# [Work to complete]
Look at every line of the material and count the ones holding the word "invoicesCreate". The answer is the number only.

# [Data under study]
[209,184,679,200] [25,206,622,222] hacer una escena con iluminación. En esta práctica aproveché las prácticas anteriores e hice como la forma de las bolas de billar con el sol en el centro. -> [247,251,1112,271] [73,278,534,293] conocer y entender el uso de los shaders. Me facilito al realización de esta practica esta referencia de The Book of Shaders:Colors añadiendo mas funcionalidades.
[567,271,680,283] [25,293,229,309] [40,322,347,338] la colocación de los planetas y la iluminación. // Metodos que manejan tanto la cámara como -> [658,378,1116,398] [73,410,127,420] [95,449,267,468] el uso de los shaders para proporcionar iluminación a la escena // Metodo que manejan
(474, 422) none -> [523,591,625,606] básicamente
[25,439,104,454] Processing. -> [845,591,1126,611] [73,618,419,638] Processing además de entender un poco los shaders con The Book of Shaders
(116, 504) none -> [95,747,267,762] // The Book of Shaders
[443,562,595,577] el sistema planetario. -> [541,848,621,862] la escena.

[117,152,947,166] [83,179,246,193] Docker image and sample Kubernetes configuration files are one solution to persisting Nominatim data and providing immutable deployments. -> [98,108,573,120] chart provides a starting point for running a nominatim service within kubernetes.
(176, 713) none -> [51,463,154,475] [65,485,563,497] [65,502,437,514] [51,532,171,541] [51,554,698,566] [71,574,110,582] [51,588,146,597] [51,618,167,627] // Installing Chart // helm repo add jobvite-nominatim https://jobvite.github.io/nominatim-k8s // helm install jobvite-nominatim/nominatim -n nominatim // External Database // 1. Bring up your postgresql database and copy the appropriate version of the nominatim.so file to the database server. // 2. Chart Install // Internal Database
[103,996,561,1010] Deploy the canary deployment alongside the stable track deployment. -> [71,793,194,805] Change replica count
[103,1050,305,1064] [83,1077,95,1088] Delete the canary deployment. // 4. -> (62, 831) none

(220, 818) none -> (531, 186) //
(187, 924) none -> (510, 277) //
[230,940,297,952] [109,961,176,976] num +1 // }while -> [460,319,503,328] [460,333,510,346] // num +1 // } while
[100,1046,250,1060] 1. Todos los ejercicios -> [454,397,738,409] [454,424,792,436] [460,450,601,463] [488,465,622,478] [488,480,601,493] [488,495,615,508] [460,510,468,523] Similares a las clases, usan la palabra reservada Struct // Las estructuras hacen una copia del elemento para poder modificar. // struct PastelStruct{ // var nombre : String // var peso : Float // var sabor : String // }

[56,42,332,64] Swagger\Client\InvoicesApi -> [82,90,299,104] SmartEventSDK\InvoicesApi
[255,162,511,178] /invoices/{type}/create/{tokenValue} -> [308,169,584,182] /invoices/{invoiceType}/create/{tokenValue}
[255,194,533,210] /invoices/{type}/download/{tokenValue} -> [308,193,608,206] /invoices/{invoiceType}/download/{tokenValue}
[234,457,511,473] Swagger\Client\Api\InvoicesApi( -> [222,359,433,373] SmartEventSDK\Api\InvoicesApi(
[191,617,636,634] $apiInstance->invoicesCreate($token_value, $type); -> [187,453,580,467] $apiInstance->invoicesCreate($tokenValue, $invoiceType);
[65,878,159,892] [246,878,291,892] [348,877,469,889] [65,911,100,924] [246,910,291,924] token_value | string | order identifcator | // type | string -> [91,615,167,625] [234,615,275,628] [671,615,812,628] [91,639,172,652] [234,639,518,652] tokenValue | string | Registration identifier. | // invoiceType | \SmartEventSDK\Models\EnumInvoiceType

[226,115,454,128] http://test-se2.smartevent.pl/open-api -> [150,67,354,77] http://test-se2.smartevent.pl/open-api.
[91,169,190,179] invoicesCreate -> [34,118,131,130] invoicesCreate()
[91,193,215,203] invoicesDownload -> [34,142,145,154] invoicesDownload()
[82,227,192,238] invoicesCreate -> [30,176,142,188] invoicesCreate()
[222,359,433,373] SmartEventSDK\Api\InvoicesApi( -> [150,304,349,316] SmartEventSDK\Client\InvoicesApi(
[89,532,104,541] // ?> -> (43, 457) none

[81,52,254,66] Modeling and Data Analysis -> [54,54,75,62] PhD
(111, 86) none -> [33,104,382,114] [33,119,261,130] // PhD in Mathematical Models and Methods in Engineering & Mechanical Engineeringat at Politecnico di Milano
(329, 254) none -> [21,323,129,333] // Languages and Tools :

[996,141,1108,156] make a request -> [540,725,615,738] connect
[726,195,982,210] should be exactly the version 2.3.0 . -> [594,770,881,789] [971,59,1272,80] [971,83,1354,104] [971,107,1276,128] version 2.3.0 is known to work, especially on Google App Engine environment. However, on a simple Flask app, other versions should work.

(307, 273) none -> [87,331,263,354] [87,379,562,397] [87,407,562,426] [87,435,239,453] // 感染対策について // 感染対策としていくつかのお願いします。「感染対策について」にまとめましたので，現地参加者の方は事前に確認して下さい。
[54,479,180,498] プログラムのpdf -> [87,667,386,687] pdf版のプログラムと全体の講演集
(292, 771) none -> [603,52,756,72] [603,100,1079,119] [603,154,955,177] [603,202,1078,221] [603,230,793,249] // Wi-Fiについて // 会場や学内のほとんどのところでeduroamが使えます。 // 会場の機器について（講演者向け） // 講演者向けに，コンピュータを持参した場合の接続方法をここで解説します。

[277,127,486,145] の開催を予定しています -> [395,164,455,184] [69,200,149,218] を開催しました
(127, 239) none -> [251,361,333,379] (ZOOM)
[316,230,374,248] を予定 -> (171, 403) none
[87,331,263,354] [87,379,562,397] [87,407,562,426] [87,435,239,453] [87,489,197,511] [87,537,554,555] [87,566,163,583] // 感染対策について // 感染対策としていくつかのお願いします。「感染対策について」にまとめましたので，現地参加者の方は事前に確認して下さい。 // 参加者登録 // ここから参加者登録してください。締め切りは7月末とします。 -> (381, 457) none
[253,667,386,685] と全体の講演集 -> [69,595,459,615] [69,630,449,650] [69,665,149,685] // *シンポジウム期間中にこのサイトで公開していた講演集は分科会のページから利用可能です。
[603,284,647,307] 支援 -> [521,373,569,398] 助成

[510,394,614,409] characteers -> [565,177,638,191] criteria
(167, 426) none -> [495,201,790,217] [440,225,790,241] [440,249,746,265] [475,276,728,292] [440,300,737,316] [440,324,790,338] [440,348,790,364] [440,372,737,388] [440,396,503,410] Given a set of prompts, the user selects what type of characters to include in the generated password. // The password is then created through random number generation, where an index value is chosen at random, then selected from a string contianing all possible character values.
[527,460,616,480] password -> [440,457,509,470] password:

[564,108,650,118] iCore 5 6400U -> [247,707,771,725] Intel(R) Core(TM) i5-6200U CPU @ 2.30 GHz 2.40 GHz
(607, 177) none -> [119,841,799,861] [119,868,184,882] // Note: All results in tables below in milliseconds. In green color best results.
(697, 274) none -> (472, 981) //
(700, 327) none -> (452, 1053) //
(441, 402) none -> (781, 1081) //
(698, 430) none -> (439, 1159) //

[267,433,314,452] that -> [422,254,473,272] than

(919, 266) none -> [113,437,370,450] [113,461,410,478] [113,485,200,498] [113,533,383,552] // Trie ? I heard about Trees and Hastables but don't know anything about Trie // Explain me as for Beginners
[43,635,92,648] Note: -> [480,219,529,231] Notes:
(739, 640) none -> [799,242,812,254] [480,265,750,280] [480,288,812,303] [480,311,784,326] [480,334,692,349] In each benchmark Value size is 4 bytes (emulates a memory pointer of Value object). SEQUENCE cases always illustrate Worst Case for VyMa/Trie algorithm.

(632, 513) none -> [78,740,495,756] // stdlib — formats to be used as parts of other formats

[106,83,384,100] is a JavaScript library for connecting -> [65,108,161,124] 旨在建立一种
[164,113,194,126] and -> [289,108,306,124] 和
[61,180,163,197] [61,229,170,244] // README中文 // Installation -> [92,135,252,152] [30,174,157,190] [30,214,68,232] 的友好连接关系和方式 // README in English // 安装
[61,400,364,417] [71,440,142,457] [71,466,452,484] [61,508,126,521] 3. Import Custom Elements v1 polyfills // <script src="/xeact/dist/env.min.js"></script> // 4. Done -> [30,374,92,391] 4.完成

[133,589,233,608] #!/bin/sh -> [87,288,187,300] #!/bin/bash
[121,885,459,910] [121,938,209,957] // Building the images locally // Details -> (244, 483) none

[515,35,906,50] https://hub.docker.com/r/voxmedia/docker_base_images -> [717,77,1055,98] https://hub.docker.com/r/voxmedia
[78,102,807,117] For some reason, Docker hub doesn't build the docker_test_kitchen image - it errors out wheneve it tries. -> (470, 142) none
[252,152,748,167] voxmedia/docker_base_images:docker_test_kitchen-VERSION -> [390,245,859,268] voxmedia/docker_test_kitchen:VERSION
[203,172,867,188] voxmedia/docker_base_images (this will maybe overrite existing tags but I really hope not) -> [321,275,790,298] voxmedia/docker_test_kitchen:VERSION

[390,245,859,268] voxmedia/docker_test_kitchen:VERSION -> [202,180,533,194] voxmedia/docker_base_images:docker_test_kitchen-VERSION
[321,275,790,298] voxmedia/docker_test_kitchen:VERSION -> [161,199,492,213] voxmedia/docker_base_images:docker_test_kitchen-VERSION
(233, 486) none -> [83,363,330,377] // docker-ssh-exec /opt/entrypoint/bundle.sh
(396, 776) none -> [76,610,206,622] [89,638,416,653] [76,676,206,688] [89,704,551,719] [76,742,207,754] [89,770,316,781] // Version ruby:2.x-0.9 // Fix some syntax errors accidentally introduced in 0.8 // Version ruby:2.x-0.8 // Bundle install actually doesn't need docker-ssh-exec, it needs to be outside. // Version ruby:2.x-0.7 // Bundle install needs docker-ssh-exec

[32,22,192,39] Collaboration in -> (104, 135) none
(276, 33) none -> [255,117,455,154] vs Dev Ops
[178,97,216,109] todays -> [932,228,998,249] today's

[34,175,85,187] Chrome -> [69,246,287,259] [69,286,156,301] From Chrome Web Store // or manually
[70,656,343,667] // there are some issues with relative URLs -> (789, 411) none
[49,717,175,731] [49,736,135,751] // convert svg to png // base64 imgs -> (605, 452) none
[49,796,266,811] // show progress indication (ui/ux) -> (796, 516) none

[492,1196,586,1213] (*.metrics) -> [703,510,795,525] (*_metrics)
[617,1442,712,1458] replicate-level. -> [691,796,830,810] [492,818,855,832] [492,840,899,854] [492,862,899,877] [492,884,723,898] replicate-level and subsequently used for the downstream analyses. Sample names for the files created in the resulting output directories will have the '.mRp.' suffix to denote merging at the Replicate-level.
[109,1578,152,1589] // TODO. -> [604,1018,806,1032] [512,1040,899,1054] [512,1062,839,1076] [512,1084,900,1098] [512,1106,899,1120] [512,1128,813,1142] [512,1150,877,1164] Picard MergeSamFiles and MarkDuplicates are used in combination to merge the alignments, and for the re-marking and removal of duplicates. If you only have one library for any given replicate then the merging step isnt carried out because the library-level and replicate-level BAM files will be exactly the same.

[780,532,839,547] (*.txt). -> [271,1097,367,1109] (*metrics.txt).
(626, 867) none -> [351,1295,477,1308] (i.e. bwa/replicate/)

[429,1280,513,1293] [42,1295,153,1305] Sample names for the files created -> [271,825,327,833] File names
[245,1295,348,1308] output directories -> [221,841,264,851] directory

# [The completed task]
3